Metric Cascaded dGSLM RTTL-DG Human
Overlaps/min 0.0 n/a 5.7 4.3
Avg gap (ms) 800 153 393 518
Laughter/min 0.0 3.6 0.22 2.02
N-MOS (naturalness, /5) 2.4 3.7 n/a 4.2

6. Analysis of Generated Dialogues

Generation output is characterized by:

  • Emergent Paralinguistics: Laughter, hesitations, and back-channels appear as discrete symbols in unit sequences, producing realistic overlaps, chuckles, “mhm”, etc.
  • Spectrotemporal Fidelity: HiFi-GAN reconstructions generate accurate pitch, intensity, and timing patterns, with observable phenomena such as counterintuitive longer within-speaker pauses vs. gaps.
  • Self-Consistency: Models reproduce human dialogue statistics in the absence of explicit text, a property not matched by ASR-LM-TTS pipelines (Nguyen et al., 2022, Mai et al., 8 Jan 2025).

Qualitative comparisons indicate that in similar conversational prompts, RTTL-DG initiates responsive back-channels and overlapping interjections with much lower latency than cascaded systems, leading to perceptibly more human-like conversational rhythm.

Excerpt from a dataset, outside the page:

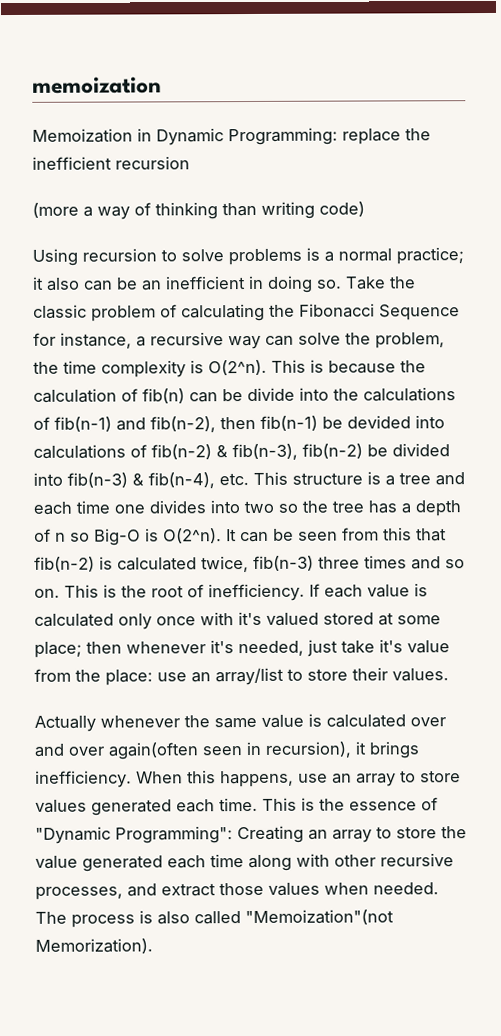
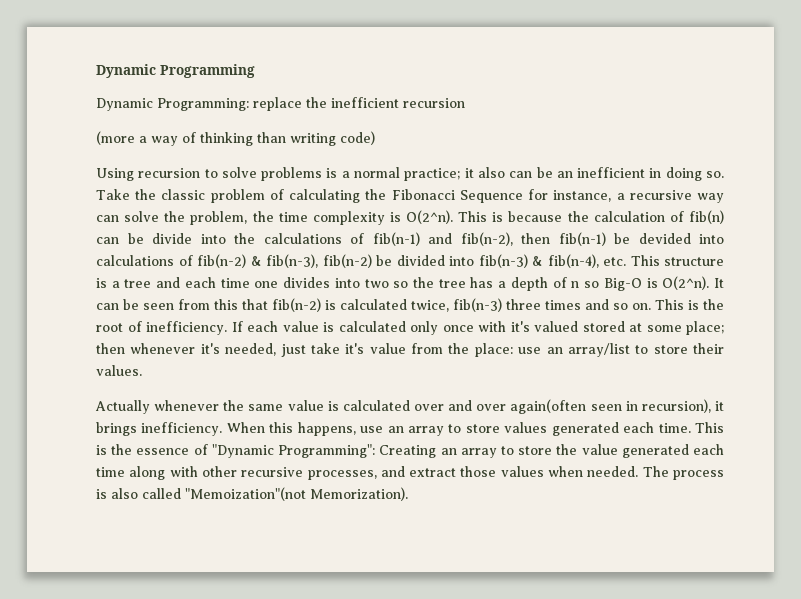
[32,76,162,94] [32,128,152,143] memoization // Memoization in -> [96,64,255,78] Dynamic Programming //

7. Current Limitations and Prospects

While textless models excel at turn-taking, paralinguistic control, and conversational timing, their semantic coherence lags behind powerful text-based LLMs—primarily due to the limited scale and abstraction of speech-unit representations and the smaller volume of accessible training data relative to text. However, large-scale synthetic pretraining and richer acoustic unit discovery can partially mitigate this gap; for example, pretraining RTTL-DG on 5,798 hours of synthetic data improves next-action accuracy and coherence (action accuracy 83%→85%; coherence 4.8→5.2) (Mai et al., 8 Jan 2025).

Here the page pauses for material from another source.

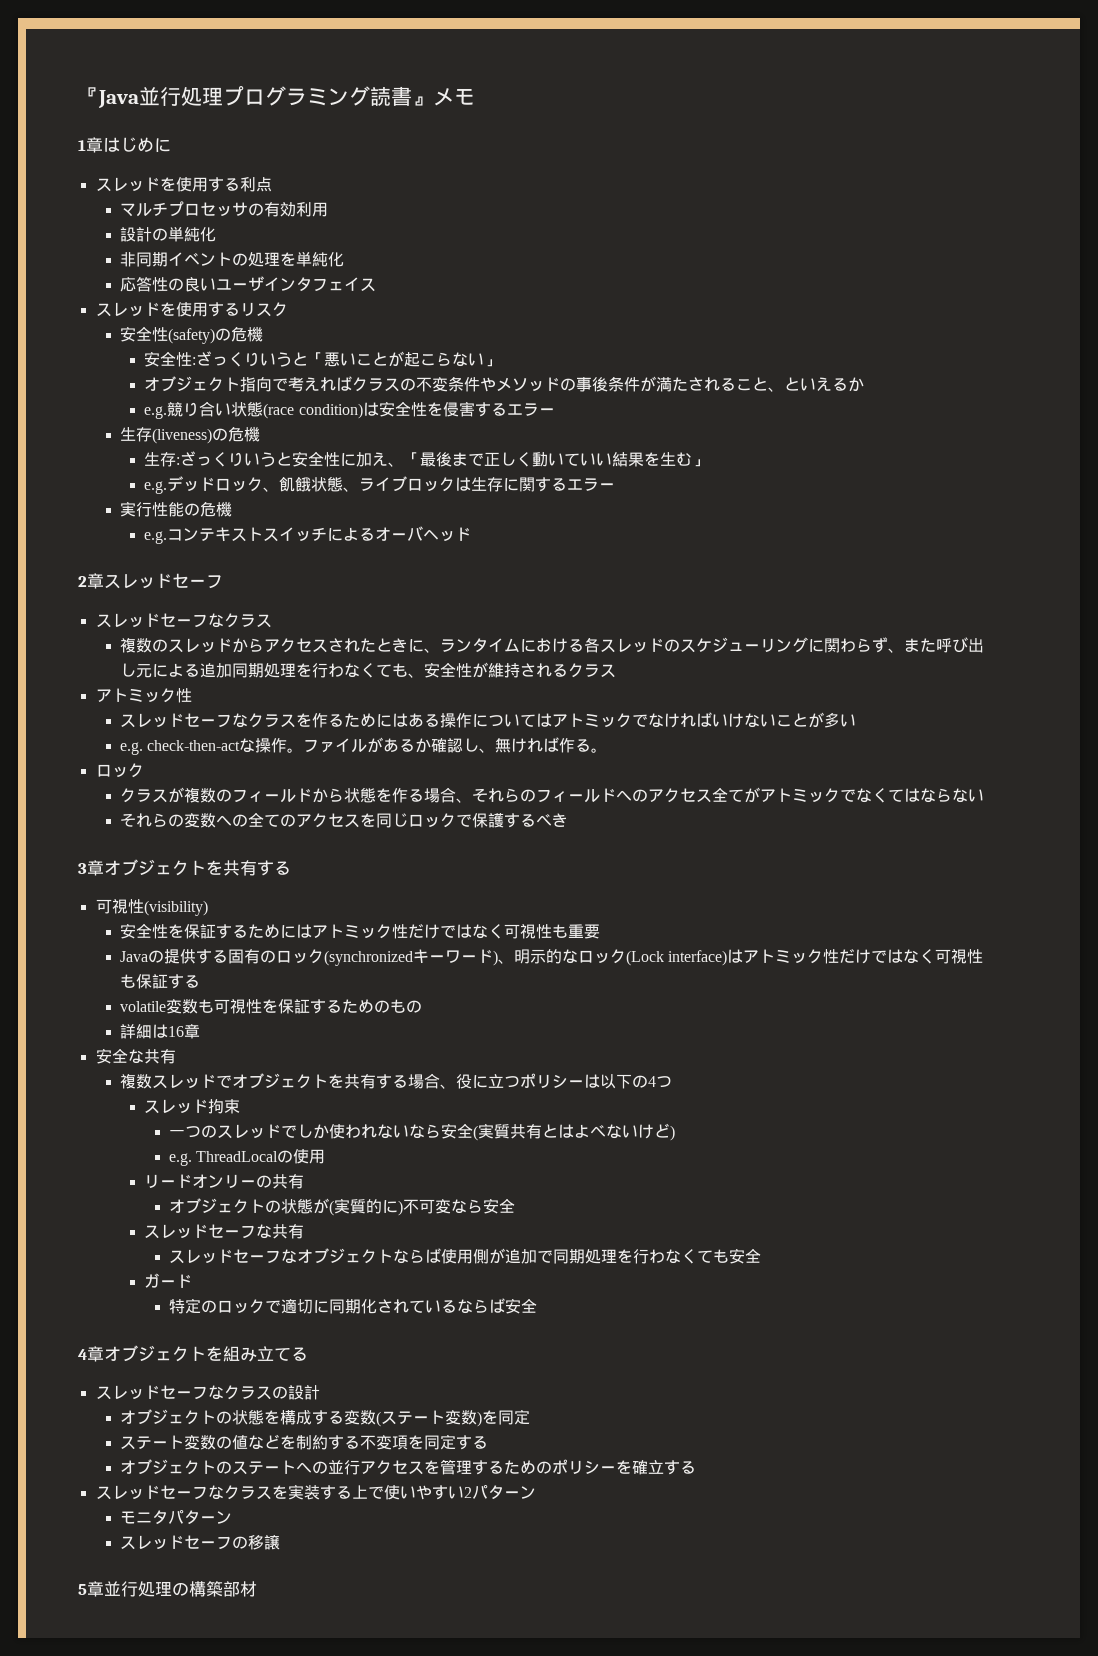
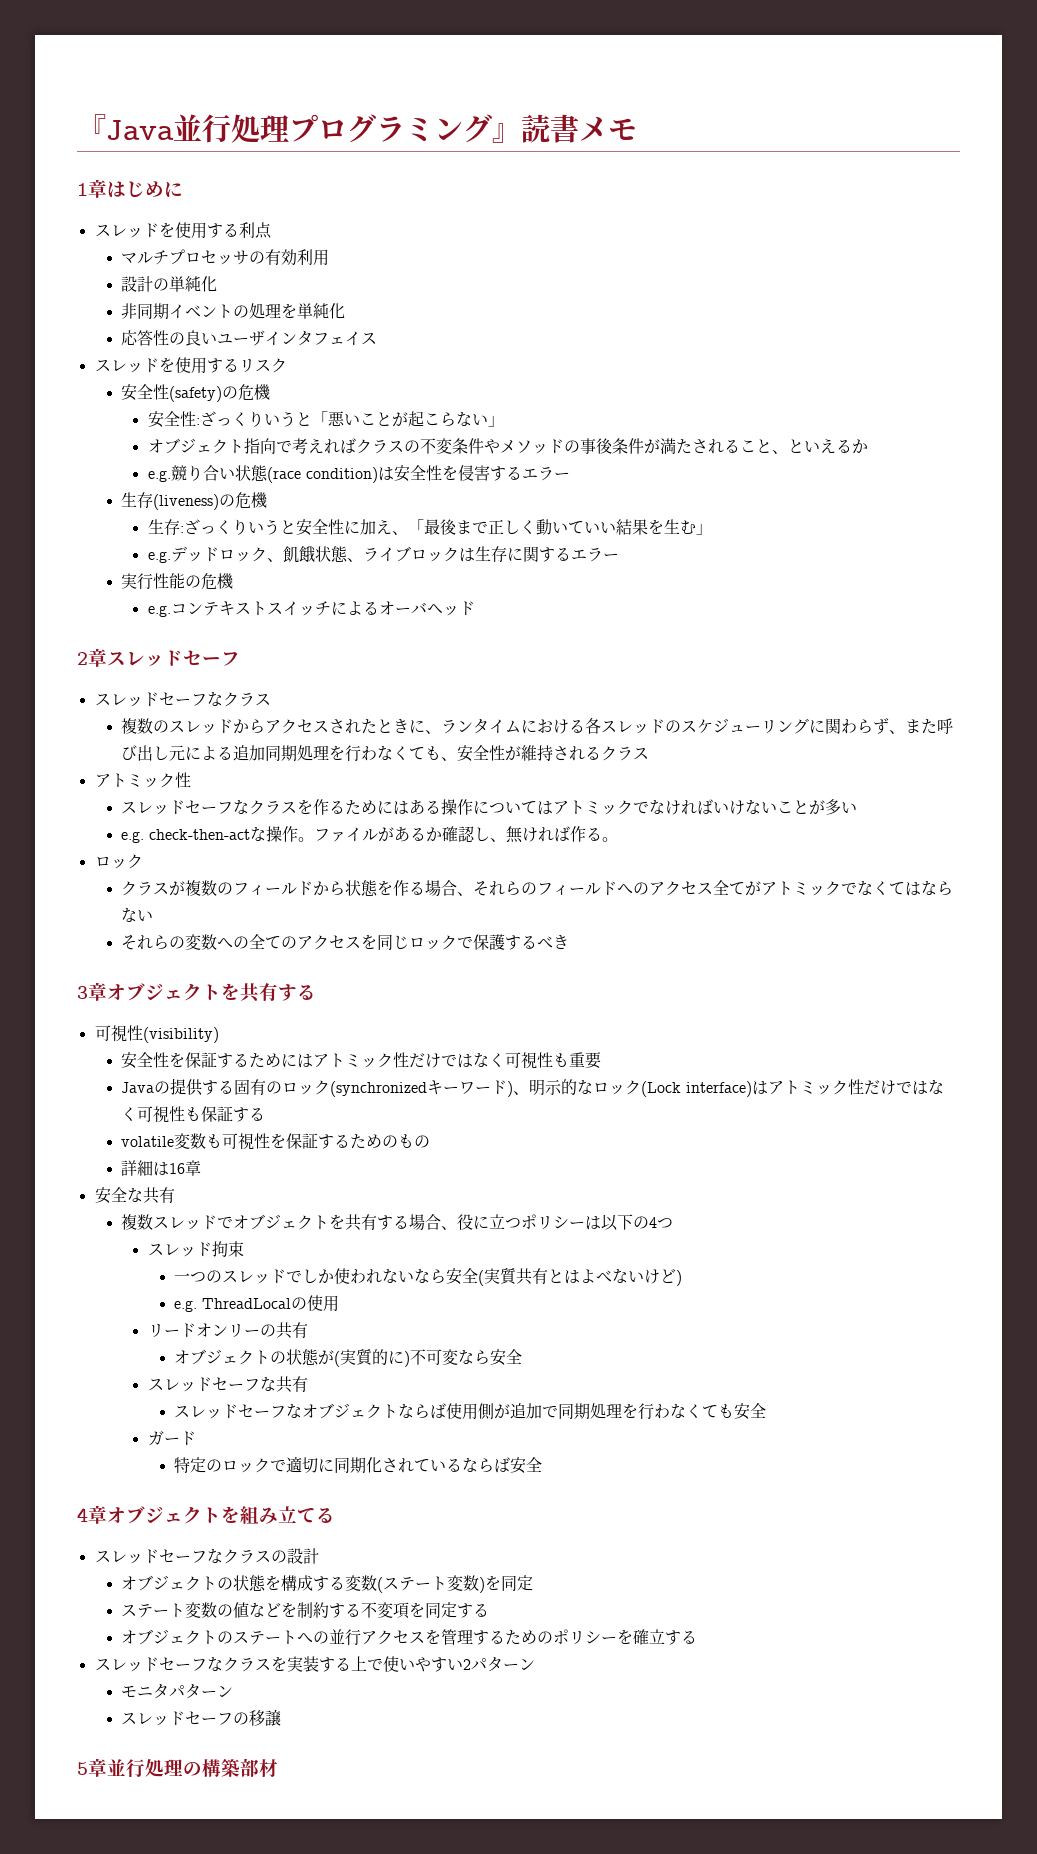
[370,86,433,106] 読書』 -> [492,114,579,143] 』読書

A plausible implication is that, with continued increases in unlabeled speech-data scale and improved discrete acoustic modeling, textless dialogue generation may approach or exceed text-supervised models in both surface naturalness and communicative richness. Further research is needed to close the semantic gap and optimize the learnability and controllability of discovered speech units.